Scientists peer inside nitrogen fixation

Process occurs when bacteria breach cell walls | Scientists discover that plants allow it to happen

A British discovery that explains how plants fix nitrogen has answered a 124-year-old question and might alter the future of crop agriculture.

Since an 1887 study on the nodules that form on legume roots, scientists have tried to understand how soil bacteria breach the cell walls of legumes, which is an essential step in the process of nitrogen fixation.

For much of the last century, scientists assumed the bacteria rhizobia released an enzyme that degraded the plant cells walls. Once inside the plant, the rhizobia take nitrogen from the atmosphere and supply it to the plant in a form of ammonia.
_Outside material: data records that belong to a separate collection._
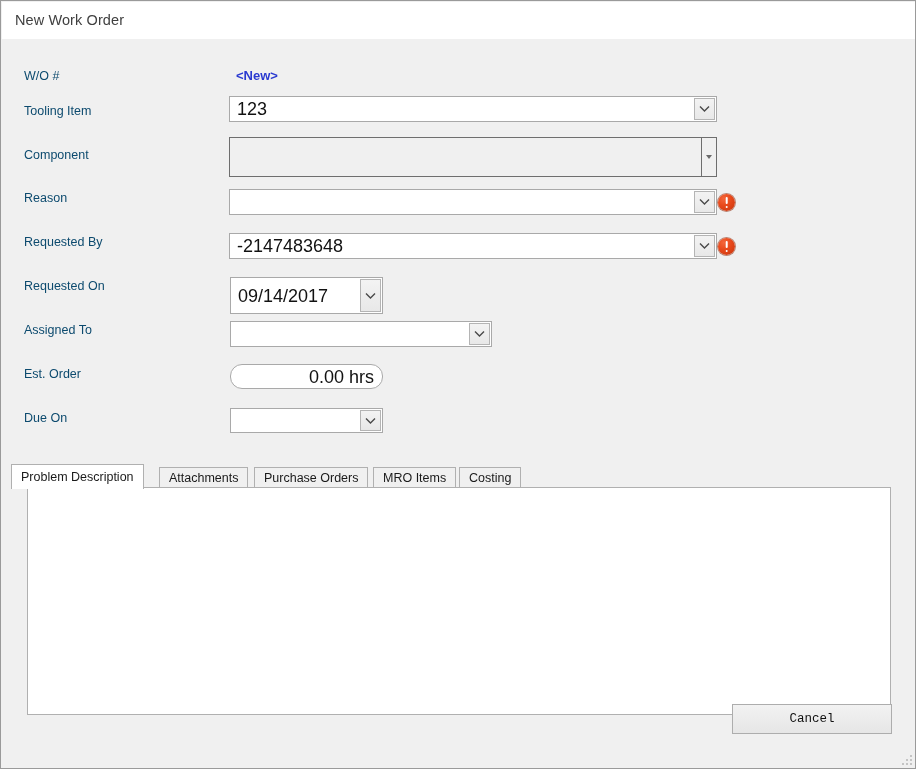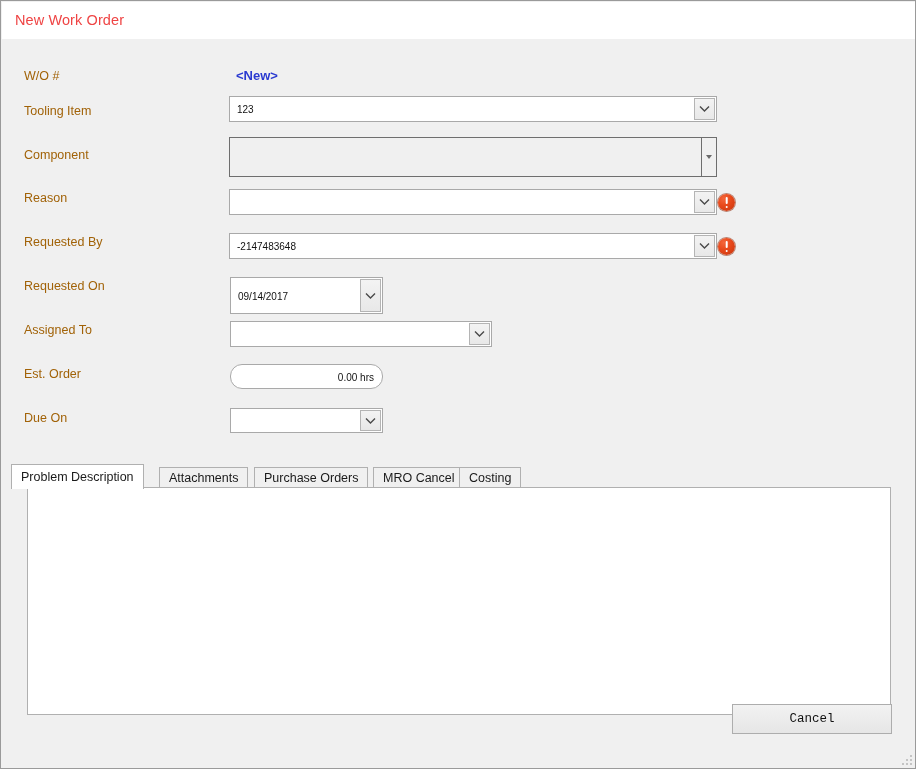--- a/index.html
+++ b/index.html
@@ -26,46 +26,46 @@
     width: 914px;
     height: 37px;
     background: #ffffff;
     box-sizing: border-box;
   }
   #title-text {
     position: absolute;
     left: 13px;
     top: 10px;
     font-size: 14.5px;
-    color: #ef4444;
+    color: #404040;
     letter-spacing: 0.1px;
     white-space: nowrap;
   }
   
   #client {
     position: absolute;
     left: 1px;
     top: 38px;
     width: 914px;
     height: 730px;
     background: #f0f0f0;
   }
   .field-label {
     position: absolute;
     font-size: 12.5px;
-    color: #a16207;
+    color: #0c4a6e;
     white-space: nowrap;
   }
   
   .ctl {
     position: absolute;
     box-sizing: border-box;
     background: #ffffff;
     border: 1px solid #a9a9a9;
-    font-size: 10px;
+    font-size: 18px;
     color: #111;
     text-align: right;
   }
   .ctl .val {
     position: absolute;
     left: 7px;
     top: 50%;
     transform: translateY(-50%);
     white-space: nowrap;
   }
@@ -344,21 +344,21 @@
       <div class="tab active" style="left:0px;">
         <span>Problem Description</span>
       </div>
       <div class="tab" style="left:148px;">
         <span>Attachments</span>
       </div>
       <div class="tab" style="left:243px;">
         <span>Purchase Orders</span>
       </div>
       <div class="tab" style="left:362px;">
-        <span>MRO Cancel</span>
+        <span>MRO Items</span>
       </div>
       <div class="tab" style="left:448px;">
         <span>Costing</span>
       </div>
     </div>
 
     <div id="tab-panel">
       <div id="problem-text"></div>
     </div>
However, plant scientists at the John Innes Centre, an independent research facility in the United Kingdom, concluded last year that bacteria don’t break down cell walls. Instead, they determined that the legume is in control of the process and willingly lets the rhizobia pass through its cells.

“This is a major discovery,” said Krzysztof Szczyglowski, an Agriculture Canada plant scientist and nitrogen fixing expert in London, Ont.
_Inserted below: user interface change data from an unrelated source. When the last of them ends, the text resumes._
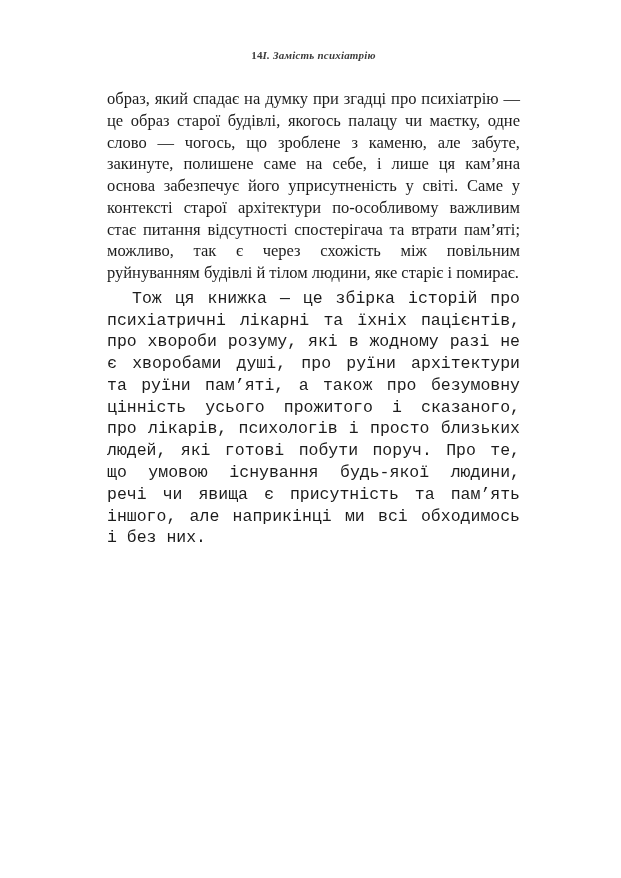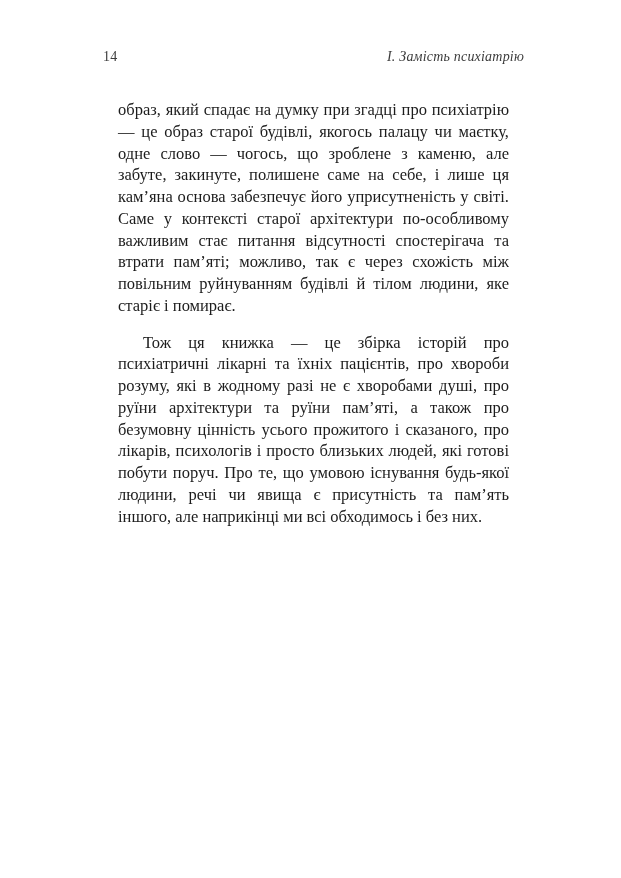--- a/index.html
+++ b/index.html
@@ -20,50 +20,52 @@
     width: 621px;
     height: 878px;
     background: #ffffff;
   }
   .page-header {
     position: absolute;
     top: 49px;
     left: 103px;
     width: 421px;
     display: flex;
-    justify-content: space-between;
+    justify-content: center;
     align-items: baseline;
-    font-size: 14px;
+    font-size: 11px;
     letter-spacing: 0.2px;
     color: #3c3c3c;
+    font-weight: bold;
   }
   .page-number {
     font-style: normal;
   }
   .running-head {
     font-style: italic;
   }
   .page-body {
     position: absolute;
     top: 84px;
     left: 103px;
     width: 421px;
     font-size: 16.5px;
     line-height: 1.32;
     text-align: justify;
     color: #1c1c1c;
   }
   .para {
-    margin: 15px;
+    margin: 4px;
     padding: 0;
     hyphens: auto;
     -webkit-hyphens: auto;
   }
   .para.indented {
     text-indent: 25px;
+    font-family: Liberation Mono, monospace;
   }
 </style>
 </head>
 <body>
 
 <div class="page">
 
   <header class="page-header">
     <span class="page-number">14</span>
     <span class="running-head">І. Замість психіатрію</span>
“The fascination with this mechanism has been for some time now. This is an incredibly intensively studied subject and also contested subject in the past research.”
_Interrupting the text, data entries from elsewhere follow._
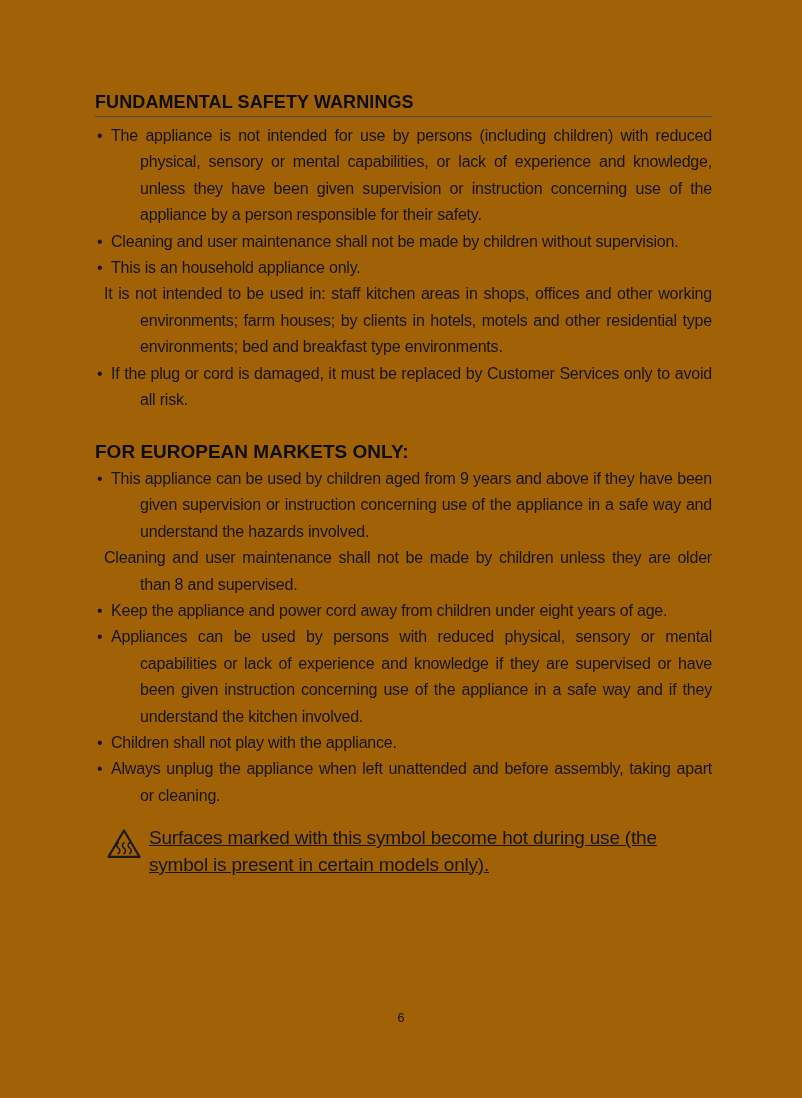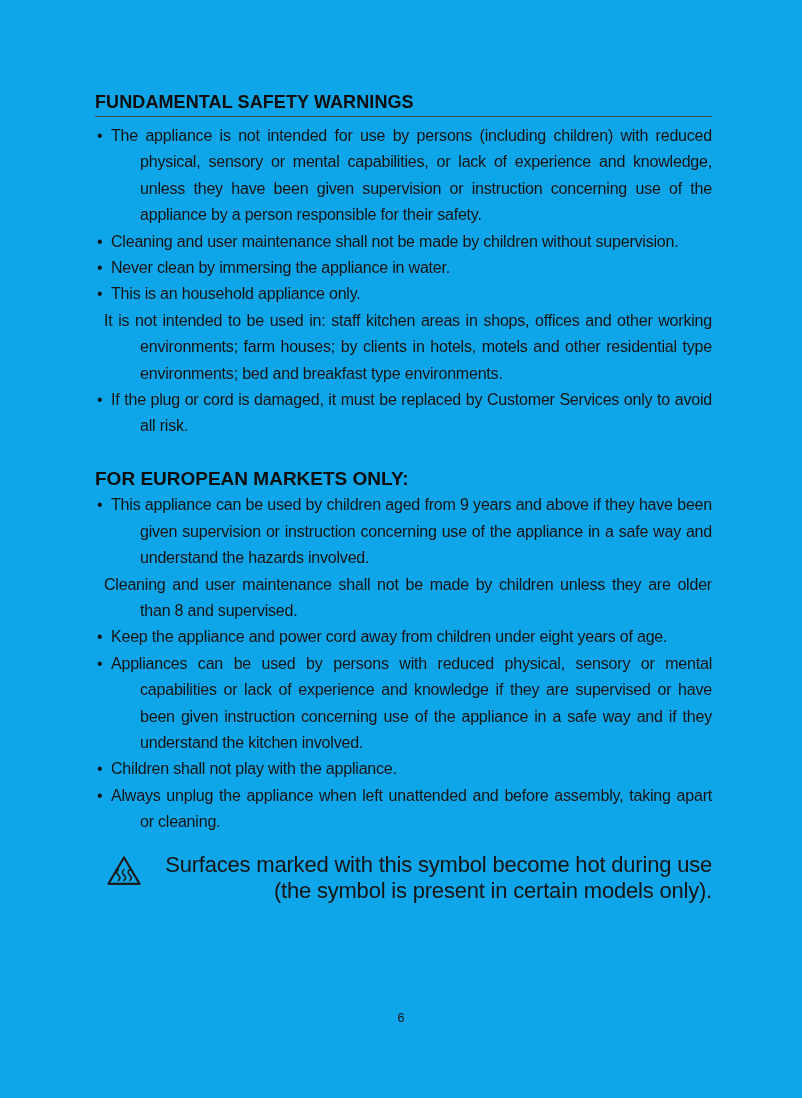--- a/index.html
+++ b/index.html
@@ -3,21 +3,21 @@
 <meta charset="utf-8">
 <style>
   * { box-sizing: border-box; }
   html, body {
     margin: 0; padding: 0; background: #ffffff;
     font-family: "Liberation Sans", sans-serif;
   }
   .page {
     position: relative;
     width: 802px; height: 1098px;
-    background: #0ea5e9;
+    background: #a16207;
     color: #111111;
     overflow: hidden;
     margin: 0 auto;
   }
   .content {
     position: absolute;
     left: 95px; top: 90px;
     width: 617px;
   }
   .sec-title {
@@ -68,25 +68,26 @@
     margin-top: 16px;
   }
   .hot-icon {
     flex: 0 0 34px;
     margin-left: 12px;
     margin-top: 3px;
   }
   .hot-text {
     flex: 1;
     margin: 0 0 0 8px;
-    font-size: 22px;
+    font-size: 19px;
     line-height: 26.4px;
     letter-spacing: -0.2px;
-    text-align: right;
+    text-align: left;
     color: #141414;
+    text-decoration: underline;
   }
   .page-number {
     position: absolute;
     left: 0; right: 0;
     top: 1011px;
     text-align: center;
     font-size: 12.5px;
     color: #111111;
   }
 </style>
@@ -94,21 +95,20 @@
 <body>
 
 <div class="page">
   <div class="content">
 
     <section>
       <h1 class="sec-title">FUNDAMENTAL SAFETY WARNINGS</h1>
       <div class="rule"></div>
       <p class="item b">The appliance is not intended for use by persons (including children) with reduced physical, sensory or mental capabilities, or lack of experience and knowledge, unless they have been given supervision or instruction concerning use of the appliance by a person responsible for their safety.</p>
       <p class="item b">Cleaning and user maintenance shall not be made by children without supervision.</p>
-      <p class="item b">Never clean by immersing the appliance in water.</p>
       <p class="item b">This is an household appliance only.</p>
       <p class="item nb">It is not intended to be used in: staff kitchen areas in shops, offices and other working environments; farm houses; by clients in hotels, motels and other residential type environments; bed and breakfast type environments.</p>
       <p class="item b">If the plug or cord is damaged, it must be replaced by Customer Services only to avoid all risk.</p>
     </section>
 
     <section>
       <h2 class="sec-title2">FOR EUROPEAN MARKETS ONLY:</h2>
       <p class="item b">This appliance can be used by children aged from 9 years and above if they have been given supervision or instruction concerning use of the appliance in a safe way and understand the hazards involved.</p>
       <p class="item nb">Cleaning and user maintenance shall not be made by children unless they are older than 8 and supervised.</p>
       <p class="item b">Keep the appliance and power cord away from children under eight years of age.</p>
Szczyglowski said the discovery is significant because despite years of research, scientists never fully understood how the rhizobia penetrated and colonized roots.

Plants’ cell walls are hard to penetrate because they are formed from carbohydrates such as pectin, according to a news release from the John Innes Centre. Some scientists assumed rhizobia used an enzyme called pectate lyase to degrade the plant’s cell walls.

“Mostly it (pectate lyase) has been associated with pathogenic bacteria, which are trying to break the plant’s defense mechanism and enter the plant’s cells to scavenge for the nutrients,” Szczyglowski said.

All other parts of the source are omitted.